» **Problem statement**
All of the data below should be repeated exactly. Pictures should not be included.

» **Extracted entries**
——

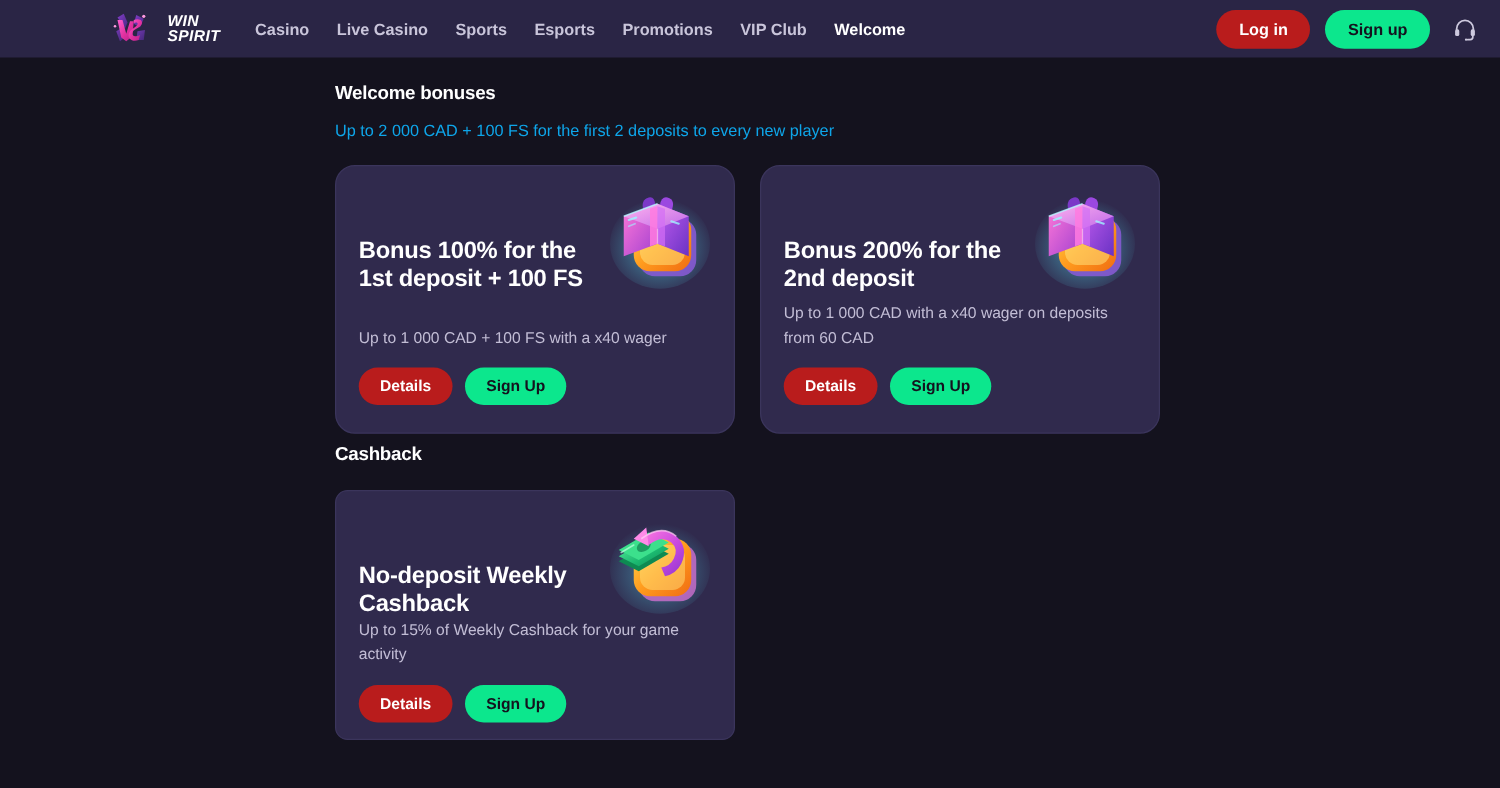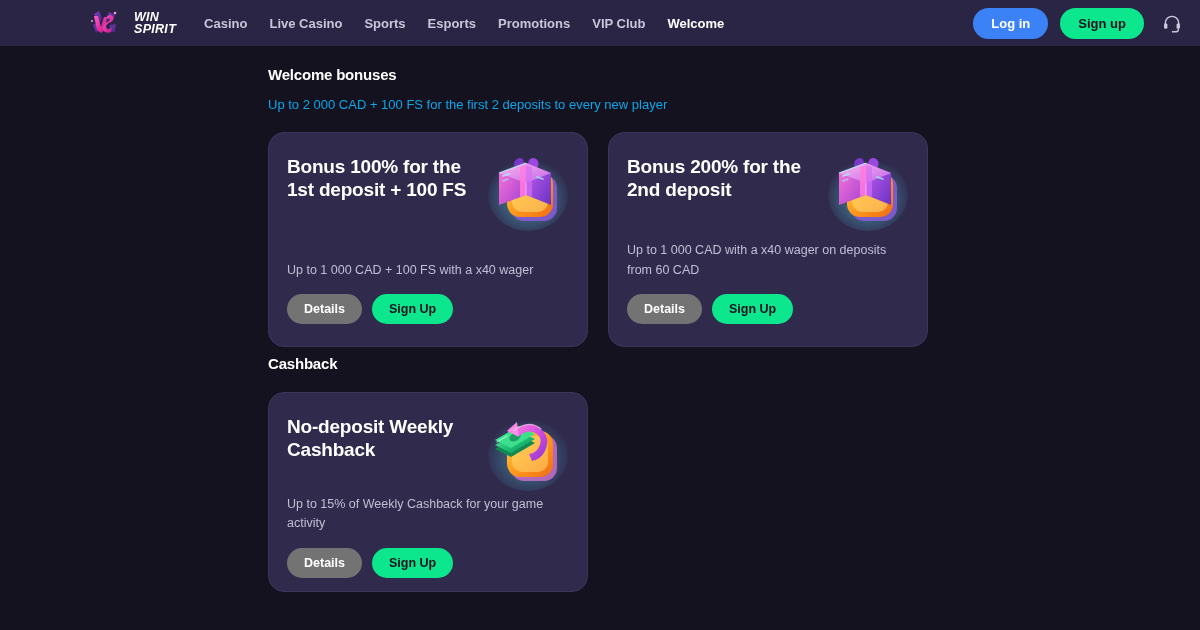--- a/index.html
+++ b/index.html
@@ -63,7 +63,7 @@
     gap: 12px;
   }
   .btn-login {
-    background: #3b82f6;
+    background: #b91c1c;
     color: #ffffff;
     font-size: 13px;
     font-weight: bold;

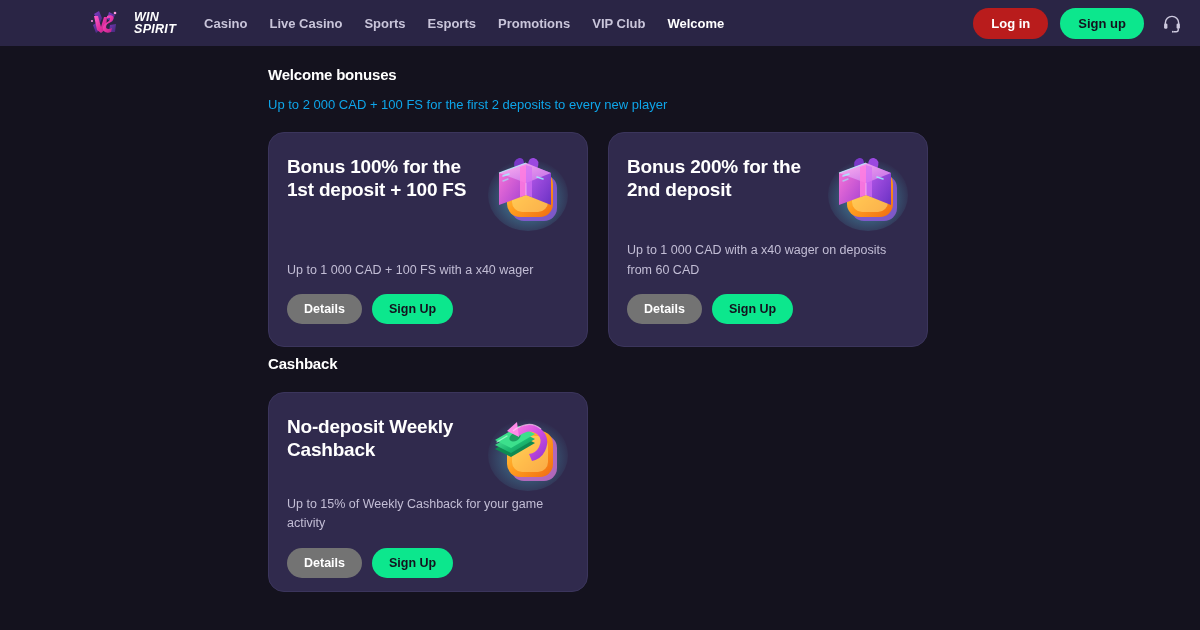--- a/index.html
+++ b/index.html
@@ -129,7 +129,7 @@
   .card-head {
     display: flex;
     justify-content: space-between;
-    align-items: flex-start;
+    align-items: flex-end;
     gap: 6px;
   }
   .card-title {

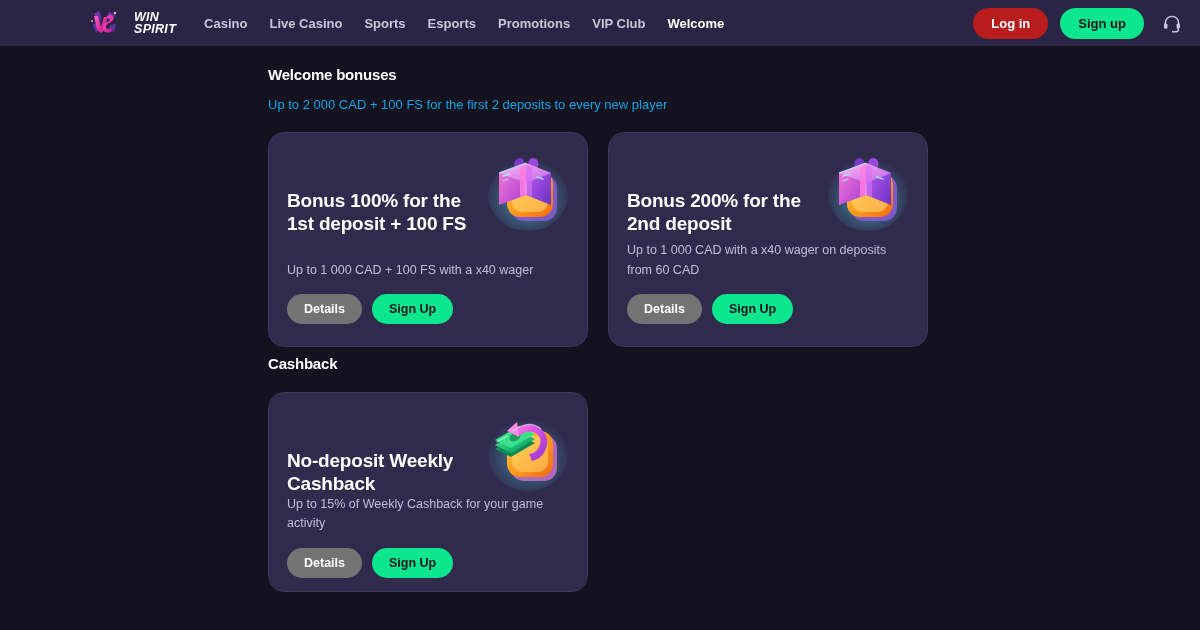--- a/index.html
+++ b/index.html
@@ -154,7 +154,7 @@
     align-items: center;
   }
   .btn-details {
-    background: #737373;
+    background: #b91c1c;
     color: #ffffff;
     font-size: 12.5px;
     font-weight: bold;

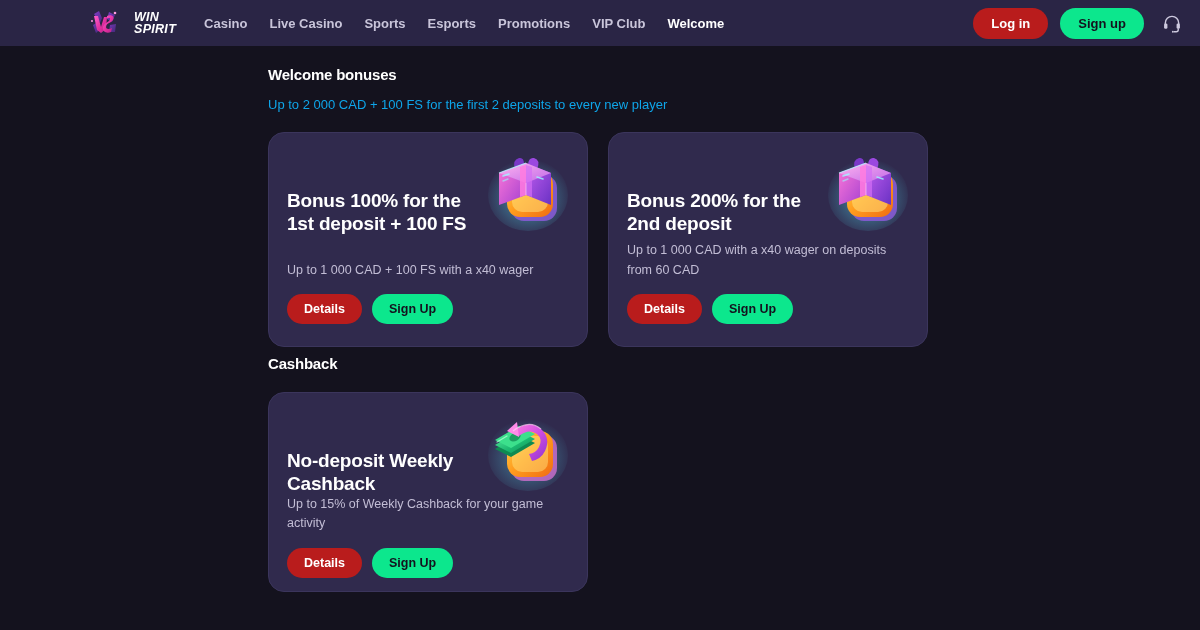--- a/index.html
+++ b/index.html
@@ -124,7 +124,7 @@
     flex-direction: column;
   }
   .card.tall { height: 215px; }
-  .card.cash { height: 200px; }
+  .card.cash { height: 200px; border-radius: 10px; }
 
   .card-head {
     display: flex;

——

» **Task solution**
--- a/index.html
+++ b/index.html
@@ -63,7 +63,7 @@
     gap: 12px;
   }
   .btn-login {
-    background: #3b82f6;
+    background: #b91c1c;
     color: #ffffff;
     font-size: 13px;
     font-weight: bold;

--- a/index.html
+++ b/index.html
@@ -129,7 +129,7 @@
   .card-head {
     display: flex;
     justify-content: space-between;
-    align-items: flex-start;
+    align-items: flex-end;
     gap: 6px;
   }
   .card-title {

--- a/index.html
+++ b/index.html
@@ -154,7 +154,7 @@
     align-items: center;
   }
   .btn-details {
-    background: #737373;
+    background: #b91c1c;
     color: #ffffff;
     font-size: 12.5px;
     font-weight: bold;

--- a/index.html
+++ b/index.html
@@ -124,7 +124,7 @@
     flex-direction: column;
   }
   .card.tall { height: 215px; }
-  .card.cash { height: 200px; }
+  .card.cash { height: 200px; border-radius: 10px; }
 
   .card-head {
     display: flex;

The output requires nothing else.